Check every line below for the word "Cargo" and show those that hold it.

**Excerpted records**

+ + + + + + +

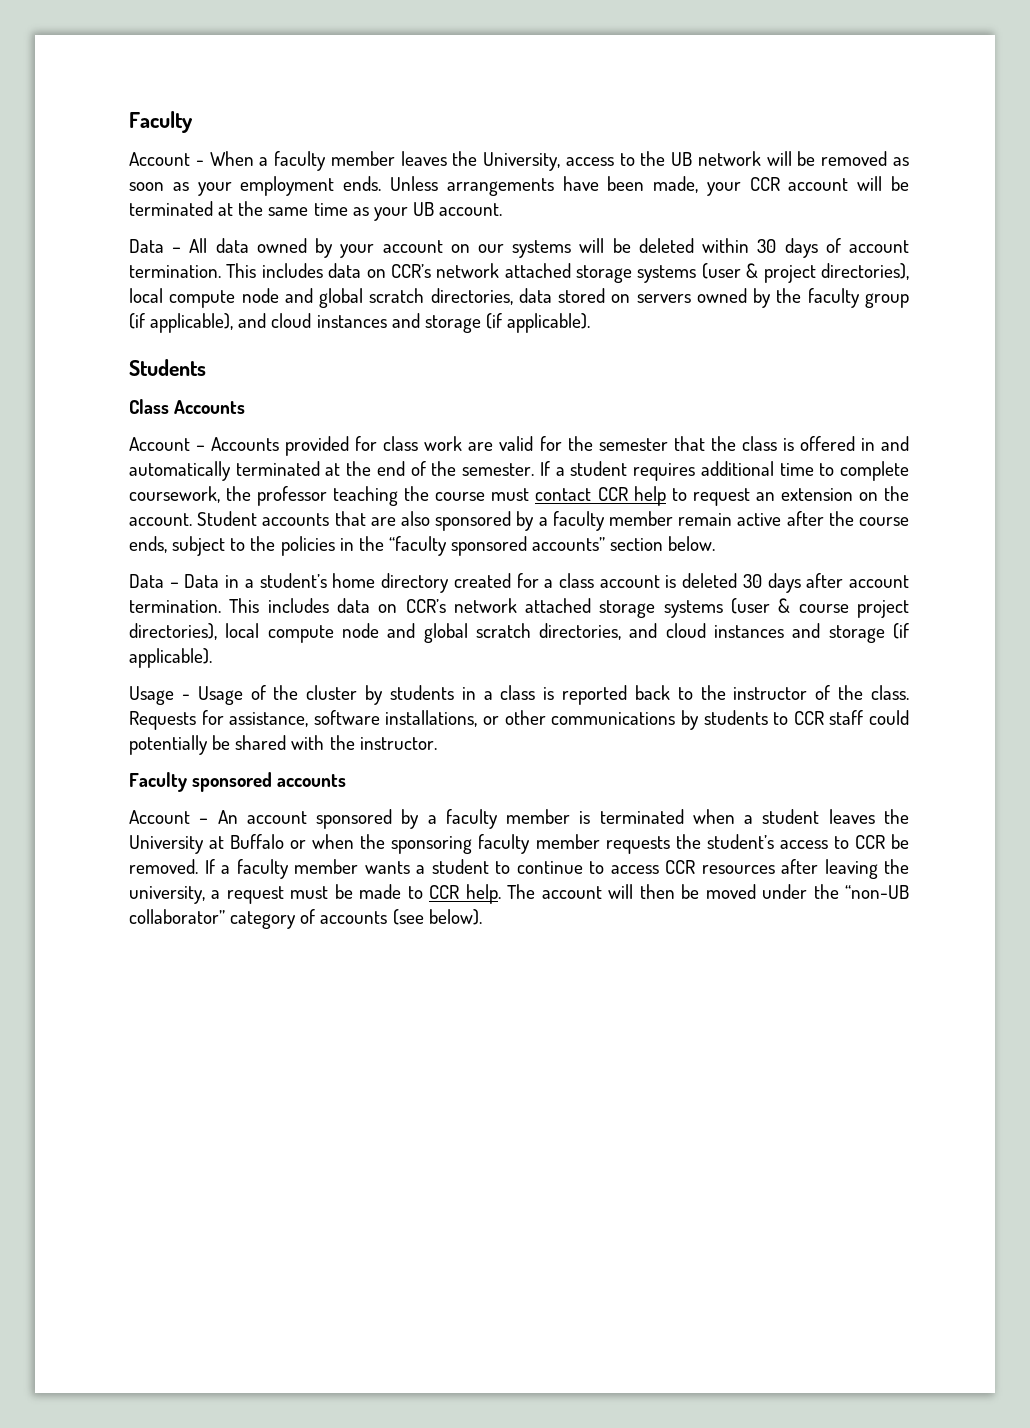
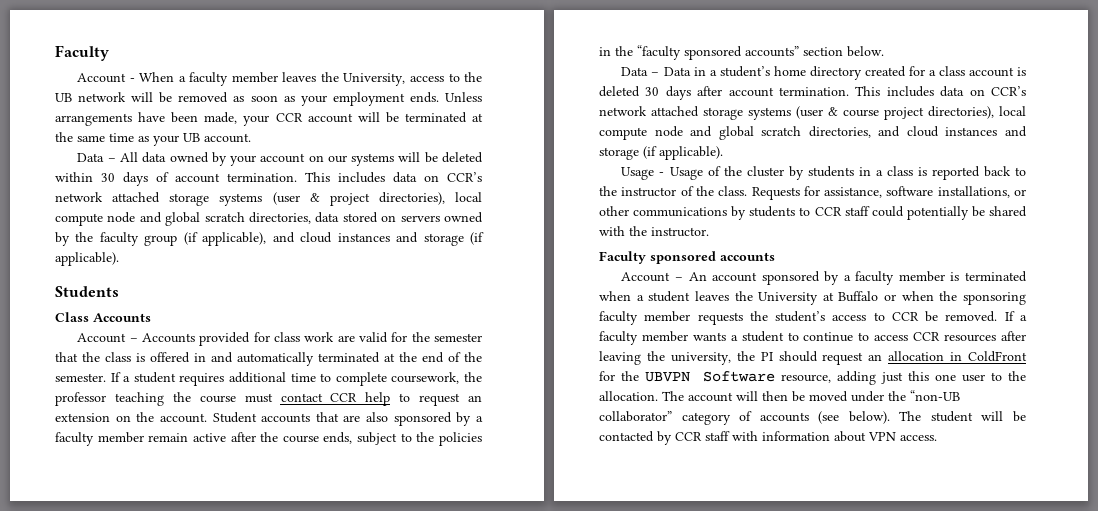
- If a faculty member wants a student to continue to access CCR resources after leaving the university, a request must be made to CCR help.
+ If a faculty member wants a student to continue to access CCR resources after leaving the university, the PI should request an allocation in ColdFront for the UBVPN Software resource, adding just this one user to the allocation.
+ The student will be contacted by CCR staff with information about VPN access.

+ + + + + + +

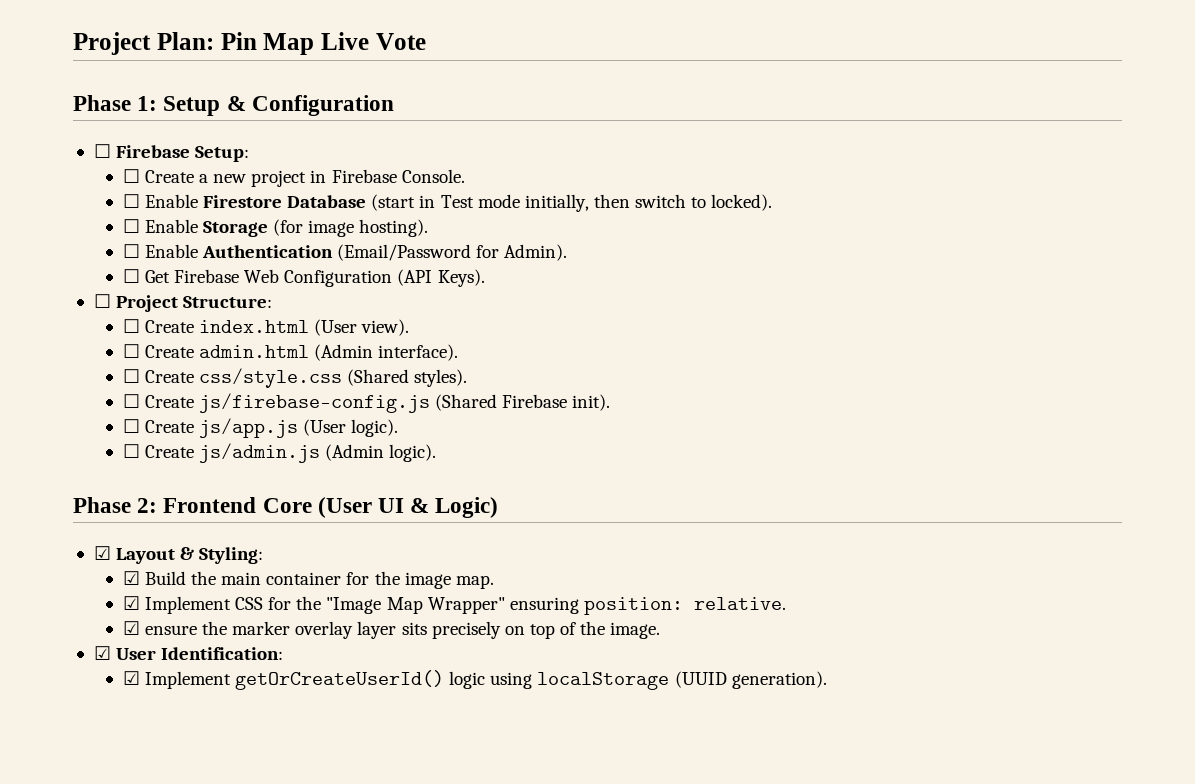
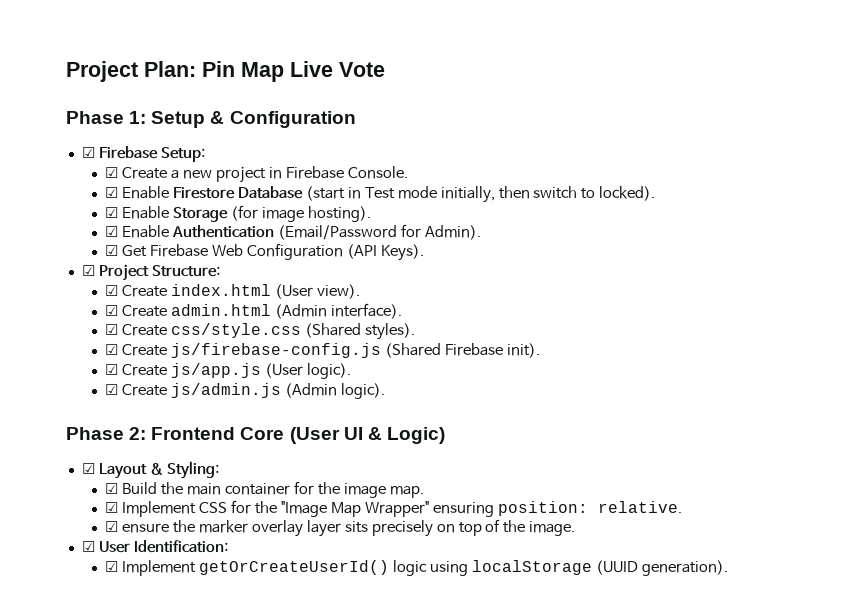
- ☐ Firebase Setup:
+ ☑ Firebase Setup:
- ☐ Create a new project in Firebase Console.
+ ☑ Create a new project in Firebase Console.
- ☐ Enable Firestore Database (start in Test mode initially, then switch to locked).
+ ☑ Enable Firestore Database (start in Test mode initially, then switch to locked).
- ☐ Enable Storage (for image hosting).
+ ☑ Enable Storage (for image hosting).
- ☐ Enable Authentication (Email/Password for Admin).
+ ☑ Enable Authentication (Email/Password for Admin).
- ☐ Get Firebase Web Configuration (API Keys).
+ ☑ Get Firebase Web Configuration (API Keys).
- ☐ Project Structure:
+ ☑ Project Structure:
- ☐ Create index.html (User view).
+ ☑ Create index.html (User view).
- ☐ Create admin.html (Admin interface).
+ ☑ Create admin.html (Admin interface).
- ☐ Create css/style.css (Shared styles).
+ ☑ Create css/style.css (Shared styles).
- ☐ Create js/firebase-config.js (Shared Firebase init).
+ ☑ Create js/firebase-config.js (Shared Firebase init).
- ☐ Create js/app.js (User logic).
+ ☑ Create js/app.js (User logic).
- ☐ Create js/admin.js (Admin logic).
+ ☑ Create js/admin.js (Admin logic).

+ + + + + + +

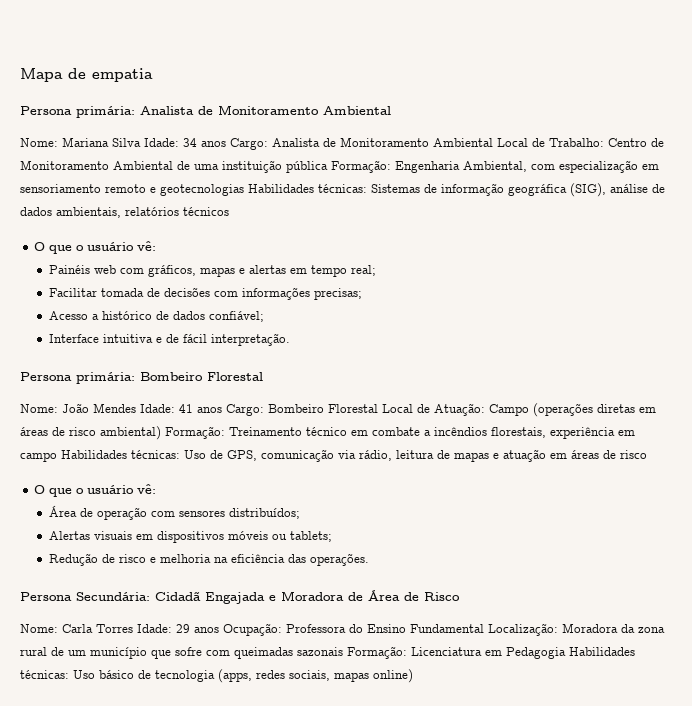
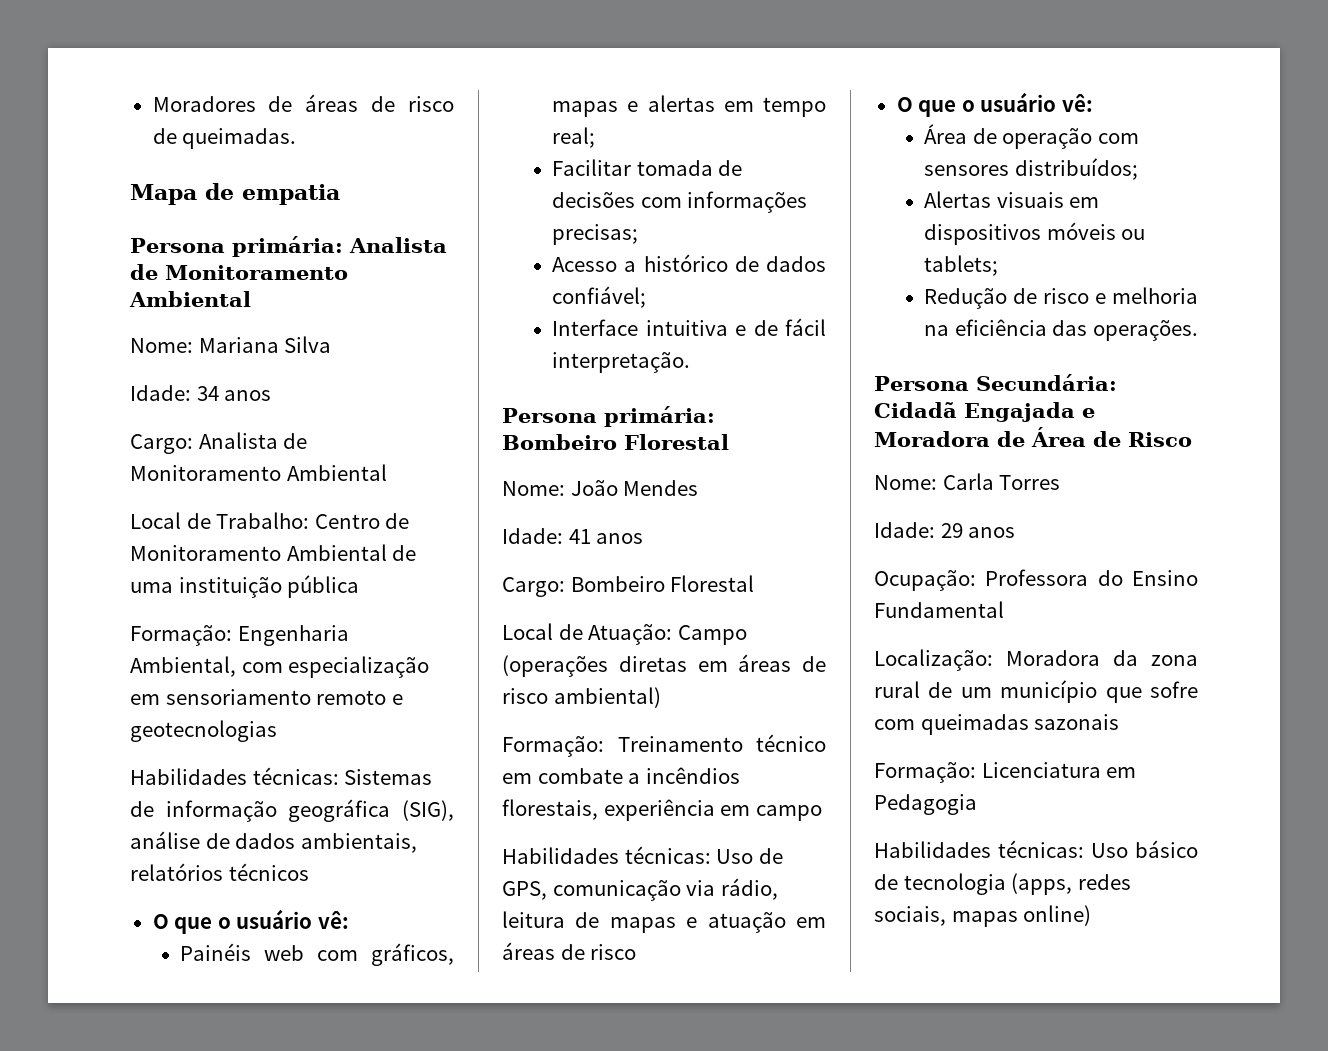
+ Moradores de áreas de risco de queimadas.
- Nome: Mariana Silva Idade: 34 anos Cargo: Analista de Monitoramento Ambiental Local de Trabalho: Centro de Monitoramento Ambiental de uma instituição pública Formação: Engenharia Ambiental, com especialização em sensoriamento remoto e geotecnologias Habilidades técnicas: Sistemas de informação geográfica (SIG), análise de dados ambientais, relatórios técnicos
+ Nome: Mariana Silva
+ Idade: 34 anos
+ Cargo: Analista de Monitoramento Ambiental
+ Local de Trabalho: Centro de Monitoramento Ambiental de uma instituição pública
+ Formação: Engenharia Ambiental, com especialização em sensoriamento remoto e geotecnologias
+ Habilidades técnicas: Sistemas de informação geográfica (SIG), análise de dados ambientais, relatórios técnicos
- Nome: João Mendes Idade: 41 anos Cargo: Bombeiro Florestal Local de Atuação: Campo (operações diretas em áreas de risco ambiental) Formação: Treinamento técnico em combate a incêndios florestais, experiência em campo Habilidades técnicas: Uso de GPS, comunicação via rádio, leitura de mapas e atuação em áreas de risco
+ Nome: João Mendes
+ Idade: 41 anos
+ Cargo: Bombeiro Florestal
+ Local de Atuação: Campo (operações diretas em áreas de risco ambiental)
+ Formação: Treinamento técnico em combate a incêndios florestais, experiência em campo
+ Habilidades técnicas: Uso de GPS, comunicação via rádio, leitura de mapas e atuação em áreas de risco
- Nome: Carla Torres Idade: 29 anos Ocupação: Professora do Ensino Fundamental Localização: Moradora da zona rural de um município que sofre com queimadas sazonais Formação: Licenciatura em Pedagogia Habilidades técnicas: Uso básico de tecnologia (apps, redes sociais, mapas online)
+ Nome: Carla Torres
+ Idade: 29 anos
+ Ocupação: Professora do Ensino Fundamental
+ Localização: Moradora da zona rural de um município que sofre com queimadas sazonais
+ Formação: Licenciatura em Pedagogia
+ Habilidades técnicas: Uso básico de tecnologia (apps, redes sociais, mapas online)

+ + + + + + +

**Task answer**
- Nome: Mariana Silva Idade: 34 anos Cargo: Analista de Monitoramento Ambiental Local de Trabalho: Centro de Monitoramento Ambiental de uma instituição pública Formação: Engenharia Ambiental, com especialização em sensoriamento remoto e geotecnologias Habilidades técnicas: Sistemas de informação geográfica (SIG), análise de dados ambientais, relatórios técnicos
+ Cargo: Analista de Monitoramento Ambiental
- Nome: João Mendes Idade: 41 anos Cargo: Bombeiro Florestal Local de Atuação: Campo (operações diretas em áreas de risco ambiental) Formação: Treinamento técnico em combate a incêndios florestais, experiência em campo Habilidades técnicas: Uso de GPS, comunicação via rádio, leitura de mapas e atuação em áreas de risco
+ Cargo: Bombeiro Florestal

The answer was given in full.